Respecter l’autonomie de la personne en la laissant libre de ses choix, même s’il appartient au groupe, c’est en pratique :
- ne pas s’ingérer dans la vie privée ou familiale,
- ne pas imposer d’opinion politique ou limiter l'accès à l’information et la communication,
- ne pas contraindre aux dons,
- préserver l’accès aux soins et à la justice,
- garantir l’intégrité physique et psychique…
Au sein de l’Eglise, le ministre du culte et les fidèles peuvent bien entendu enseigner, conseiller, accompagner tout en gardant la juste distance pour ne pas imposer, contraindre ou forcer.
Tout individu est et reste un “sujet”, acteur de sa vie et non un “objet”, chose à disposition d‘autrui et de sa manipulation quel qu'en soit le procédé.
2. Lutte contre les dérives sectaires : objectif légitime, arsenal complet mais notions ambigües
En appui de ce socle fondamental, pour appréhender un phénomène polymorphe, la lutte contre les dérives sectaires (renforcée en 2022) s’organise autour de la Mission interministérielle de vigilance et de lutte contre les dérives sectaires via un arsenal complet de droit commun (en matière de fraude fiscale, au droit du travail, en matière pénale) et de textes spéciaux, en particulier :
- délit d’abus frauduleux de l'état d'ignorance ou de la situation de faiblesse, placement ou maintien d’une personne dans un état de sujétion psychologique ou physique (articles 223-15-2 et suivants du code pénal) et circonstance aggravante de sujétion psychologique ou physique pour de nombreux crimes et délits
- délit de provocation à l'abandon ou à l'abstention de soins et adoption de pratiques risquées pour la santé, articles 223-1-2 et suivants du code pénal
Ce modèle français est largement critiqué à l’international pour son risque d'arbitraire via des notions floues comme la “sujétion psychologique” ou “ les pressions graves ou réitérées ou de techniques propres à altérer son jugement”.
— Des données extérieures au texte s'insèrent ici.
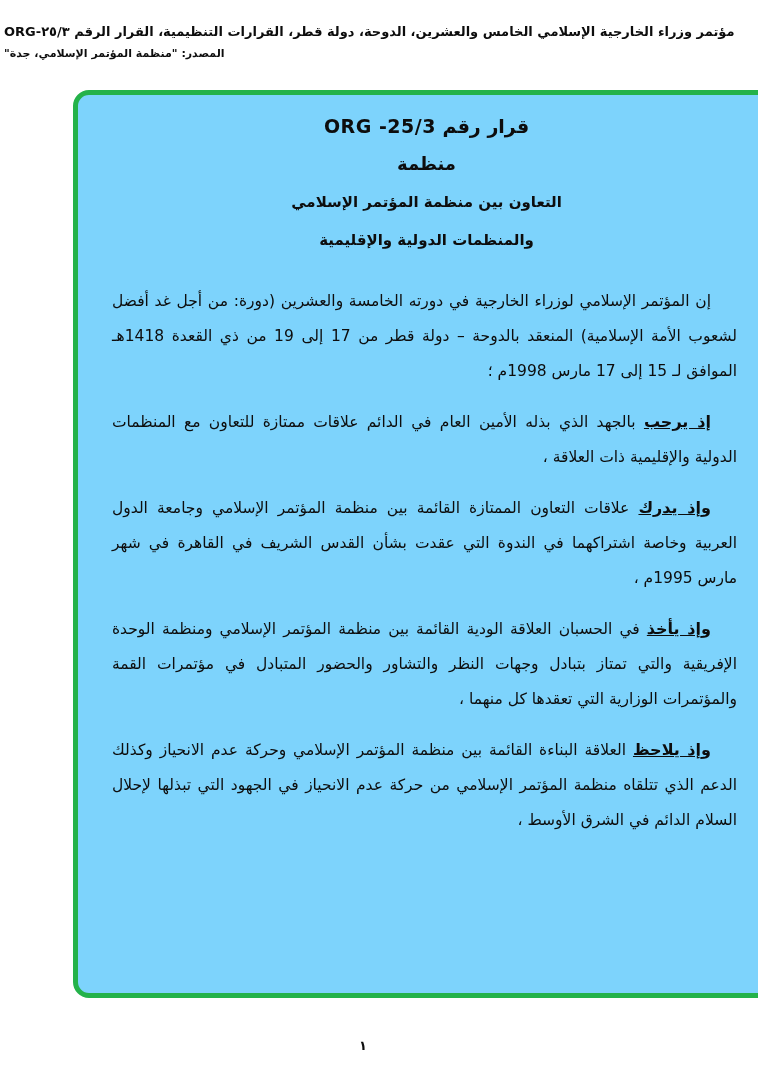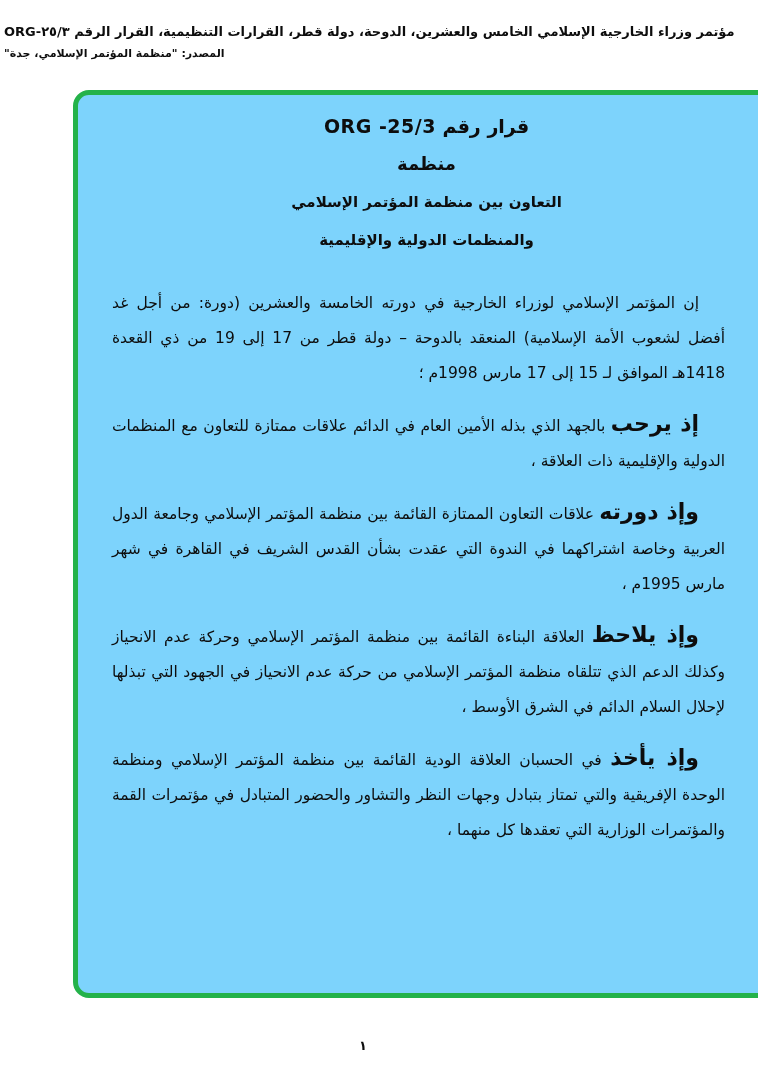--- a/index.html
+++ b/index.html
@@ -34,7 +34,7 @@
   .t-line3,.t-line4{font-size:15px;line-height:38px;}
   .body-block{margin-top:24px;}
   .para{
-    margin:0 16px 15px 0;
+    margin:0 4px 15px 0;
     font-size:15.5px;line-height:35px;
     text-align:justify;
     text-indent:26px;

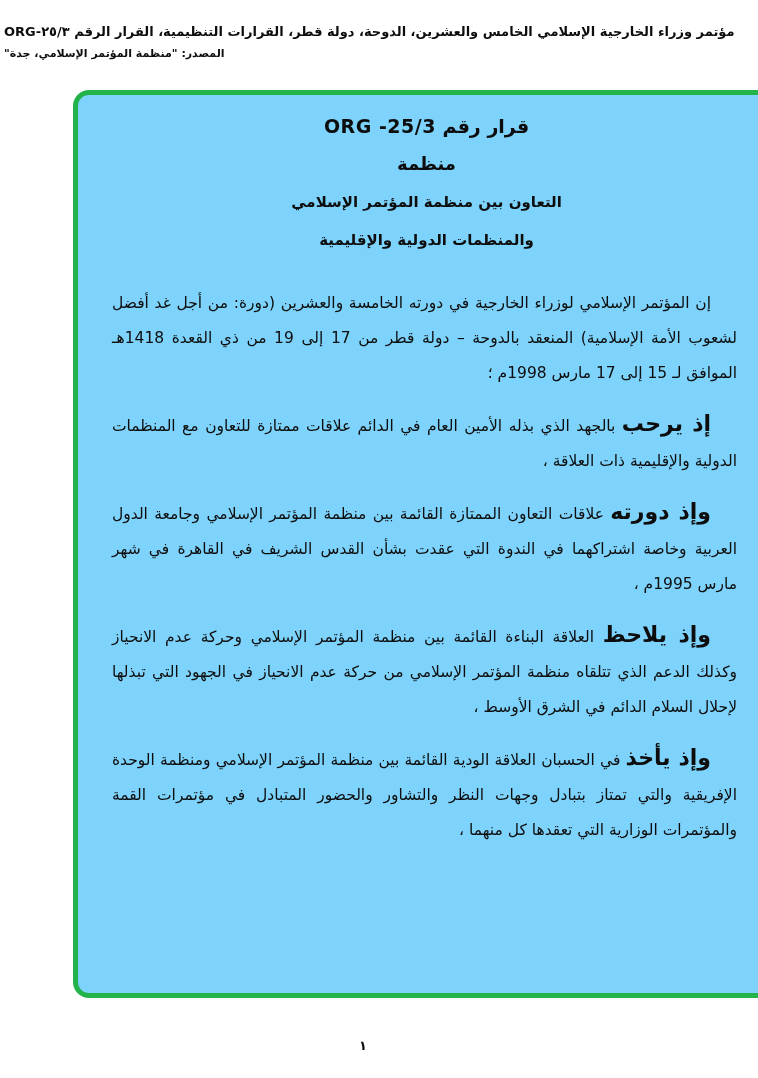--- a/index.html
+++ b/index.html
@@ -40,7 +40,7 @@
     text-indent:26px;
     direction:rtl;
   }
-  .para .lead{font-weight:bold;font-size:22px;}
+  .para .lead{font-weight:bold;font-size:16px;text-decoration:underline;}
   .page-number{
     position:absolute;top:1038px;left:0;width:726px;
     text-align:center;font-size:13px;font-weight:bold;

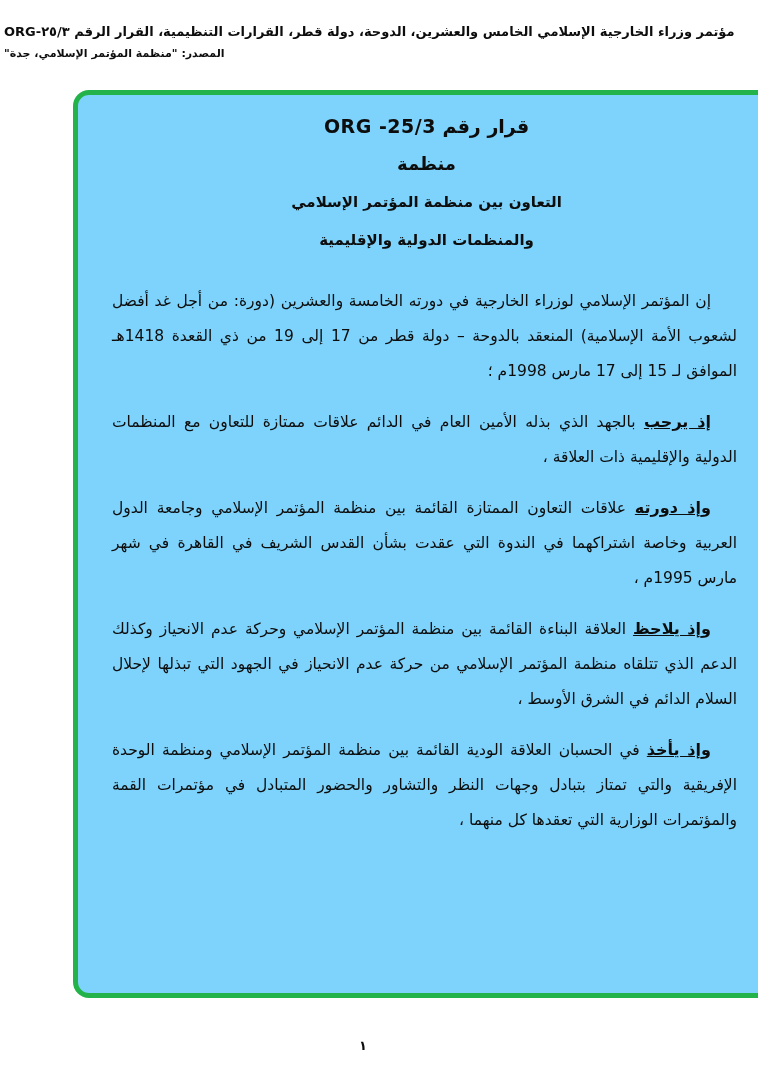--- a/index.html
+++ b/index.html
@@ -78,7 +78,7 @@
       <span>بالجهد الذي بذله الأمين العام في الدائم علاقات ممتازة للتعاون مع المنظمات الدولية والإقليمية ذات العلاقة ،</span>
     </p>
     <p class="para">
-      <span class="lead">وإذ دورته</span>
+      <span class="lead">وإذ يدرك</span>
       <span>علاقات التعاون الممتازة القائمة بين منظمة المؤتمر الإسلامي وجامعة الدول العربية وخاصة اشتراكهما في الندوة التي عقدت بشأن القدس الشريف في القاهرة في شهر مارس 1995م ،</span>
     </p>
     <p class="para">

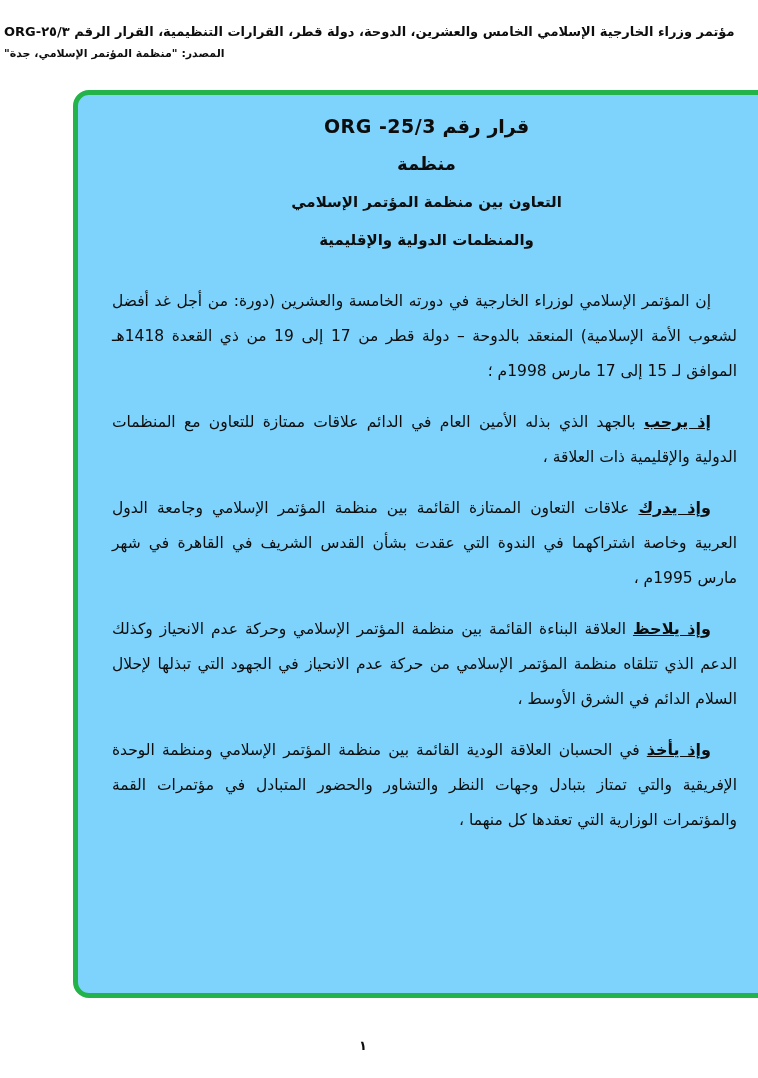--- a/index.html
+++ b/index.html
@@ -82,12 +82,12 @@
       <span>علاقات التعاون الممتازة القائمة بين منظمة المؤتمر الإسلامي وجامعة الدول العربية وخاصة اشتراكهما في الندوة التي عقدت بشأن القدس الشريف في القاهرة في شهر مارس 1995م ،</span>
     </p>
     <p class="para">
+      <span class="lead">وإذ يأخذ</span>
+      <span>في الحسبان العلاقة الودية القائمة بين منظمة المؤتمر الإسلامي ومنظمة الوحدة الإفريقية والتي تمتاز بتبادل وجهات النظر والتشاور والحضور المتبادل في مؤتمرات القمة والمؤتمرات الوزارية التي تعقدها كل منهما ،</span>
+    </p>
+    <p class="para">
       <span class="lead">وإذ يلاحظ</span>
       <span>العلاقة البناءة القائمة بين منظمة المؤتمر الإسلامي وحركة عدم الانحياز وكذلك الدعم الذي تتلقاه منظمة المؤتمر الإسلامي من حركة عدم الانحياز في الجهود التي تبذلها لإحلال السلام الدائم في الشرق الأوسط ،</span>
-    </p>
-    <p class="para">
-      <span class="lead">وإذ يأخذ</span>
-      <span>في الحسبان العلاقة الودية القائمة بين منظمة المؤتمر الإسلامي ومنظمة الوحدة الإفريقية والتي تمتاز بتبادل وجهات النظر والتشاور والحضور المتبادل في مؤتمرات القمة والمؤتمرات الوزارية التي تعقدها كل منهما ،</span>
     </p>
   </div>
 </section>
Dans un État de droit comme la France, l’indépendance de la justice et la neutralité attendue de l’exécutif constituent en principe des garde-fous. Exporté dans des contextes moins démocratiques, ce modèle risque d’être instrumentalisé contre une religion ou des groupes minoritaires précis.
L’autorité spirituelle, la prière ou la prédication répétée, l’accompagnement pastoral, la prière pour la guérison pourraient-elles tomber dans ces qualifications juridiques ? Si la croyance en elle-même n’est pas sanctionnée, les pratiques peuvent être visées si elles ont causé, avec l’intention de leur auteur, un préjudice grave à une personne. L’appréciation des faits par les juges est donc un vrai enjeu dans notre société qui comprend de moins en moins le fait religieux.
3. Le cadre juridique français : un levier pour des bonnes pratiques, dans un état de droit
Pour les Églises, le risque réel ne réside pas tant dans la doctrine chrétienne que dans les pratiques concrètes : rapport d’autorité et choix personnels - vie privée, vie professionnelle-, exigences financières, exigences d’engagement ( des bénévoles), rapport aux soins médicaux, violences physiques ou psychologiques, transparence fiscale, enrichissement personnel des dirigeants, logique de toute puissance sur les fidèles, contrôle des communications….
Pour les structures ecclésiales et dans les oeuvres, le cadre juridique peut servir de levier pour une meilleure protection du droit des personnes via la mise en place de garde-fous : chartes de déontologie pastorale, règles de protection des personnes, dispositifs internes de gestion des lanceurs d’alerte, formation des responsables, analyse de pratiques, gouvernance transparente, cadre de redevabilité ….
Ces outils permettent de poser un cadre en amont et de traiter en aval les situations complexes de manière mieux préparée et plus impartiale.
Derrière l’impératif légal, se trouve un enjeu de prévention, de liberté de religion et de sécurité des personnes dans l’Eglise. Allons donc vers une gestion lucide et responsable de l'autorité dans l'église, pour garantir la protection des personnes et leur liberté en droit et en Christ.